Reference → System Status — Reference

System Status — Reference

The System Status surface is the internal-operator dashboard for platform health. It surfaces uptime indicators, per-service health checks, recent incidents, and the bridge to the externally published status page. Anything that answers the "is this part of SGEN healthy right now?" question for an operator traces back to a view managed here.

This page is a reference for platform engineers and integrators who need to understand the surface before extending it, scripting against it, or wiring it into an internal dashboard. Customer-facing how-tos live in the customer docs set; this page describes the shape of the surface, not the steps to drive it.


Overview

System Status lives under the System Status module in SG-Admin. The module renders three primary views — the overview dashboard (per-service traffic-light grid), the incident timeline (recent and active incidents with timestamps and operator notes), and the configuration page (status-page sync settings, notification routes) — and exposes a small set of write operations for incident open, incident update, incident close, mute a service, and unmute.

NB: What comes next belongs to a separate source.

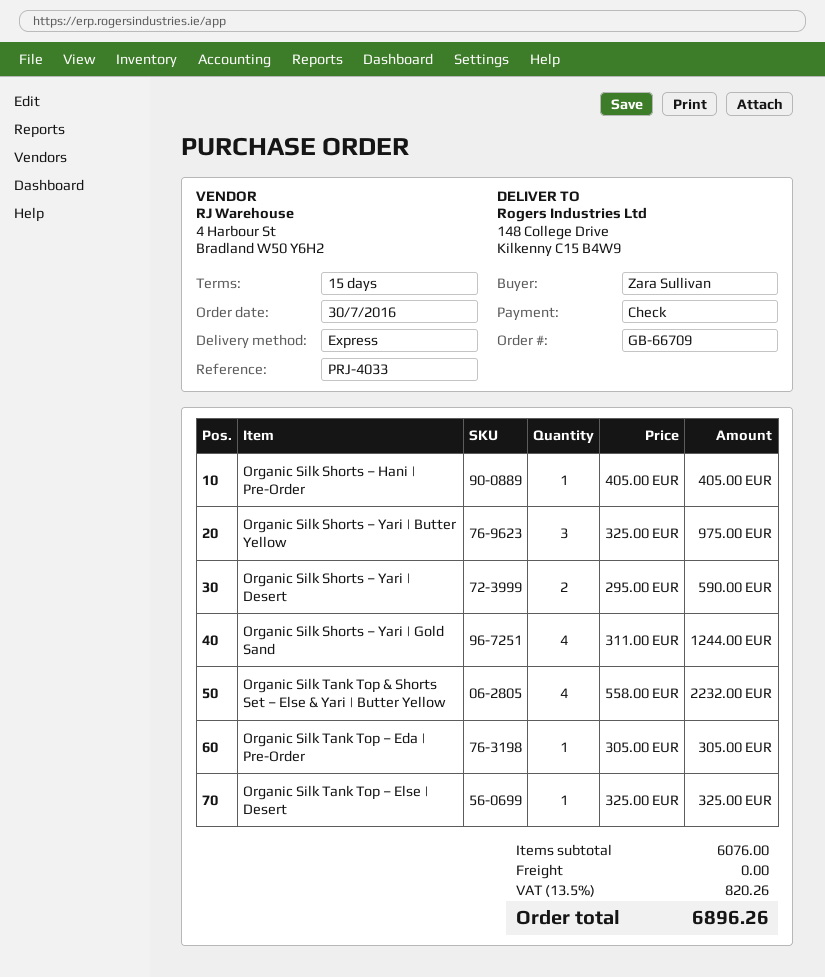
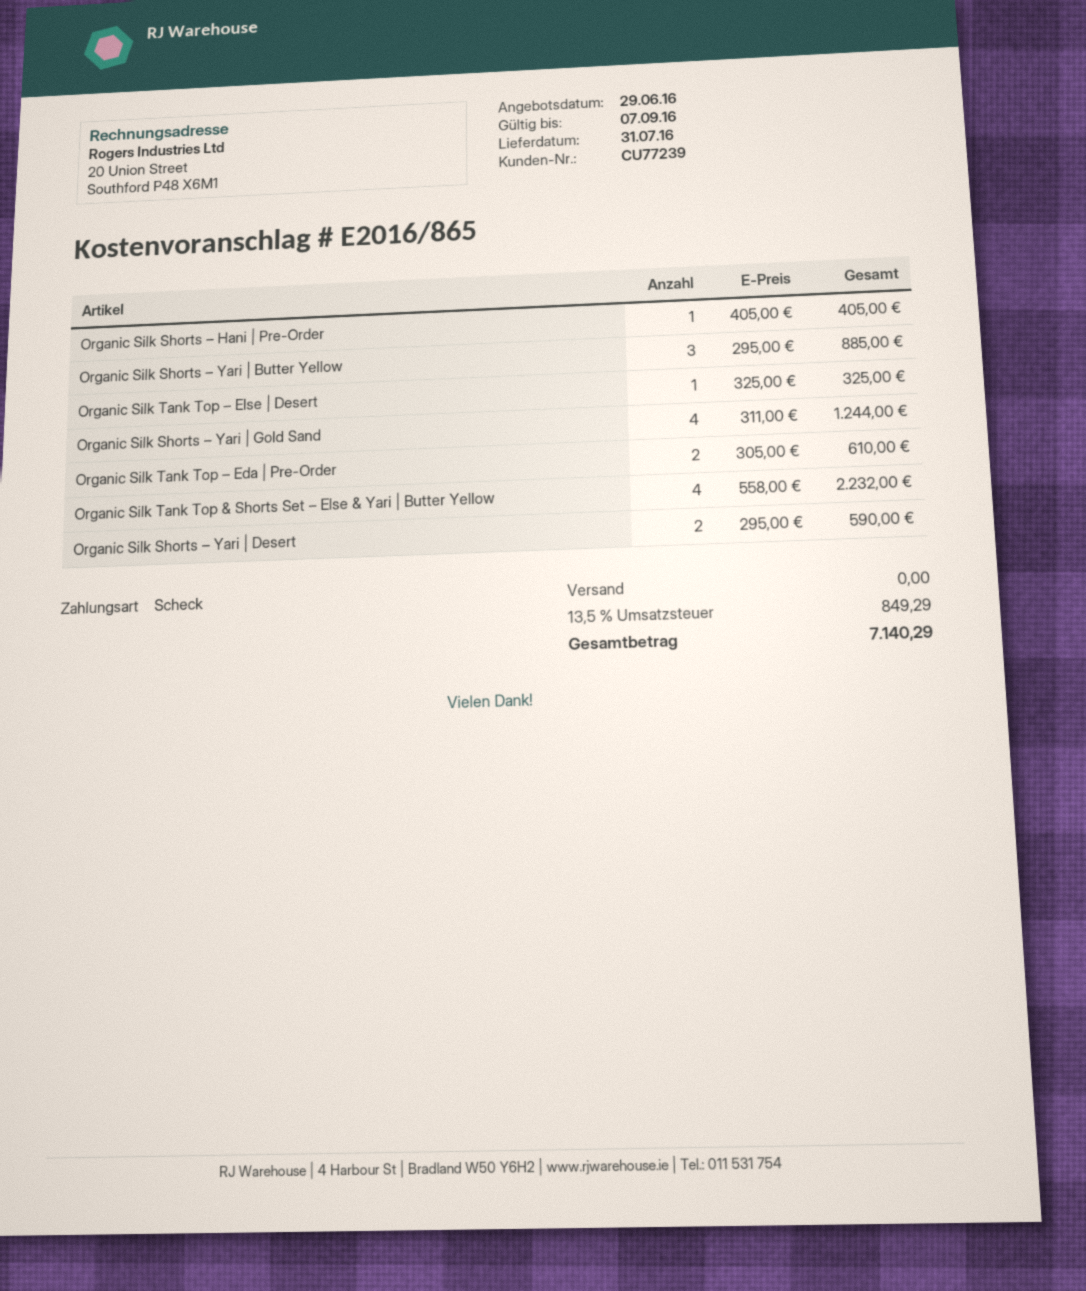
Organic Silk Shorts – Yari | Butter Yellow: 3 x 325.00 = 975.00 -> 3 x 295.00 = 885.00
Organic Silk Tank Top – Eda | Pre-Order: 1 x 305.00 = 305.00 -> 2 x 305.00 = 610.00
tax: 13.5% = 820.26 -> 13.5% = 849.29
total: 6896.26 -> 7140.29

The module reads from two upstream sources. Service health is consumed from the platform's internal health-check signal — a periodic probe of each service that returns a structured pass / degraded / fail verdict. Recent incidents are consumed from the incident store, which is appended to by operators during recovery work and by the automated incident-detection layer.

A second surface — status-page sync — bridges System Status to the externally published status page. When sync is enabled, incident lifecycle events (open, update, close) are mirrored to the public status page, with operator-supplied summaries softened to customer-facing language before publication.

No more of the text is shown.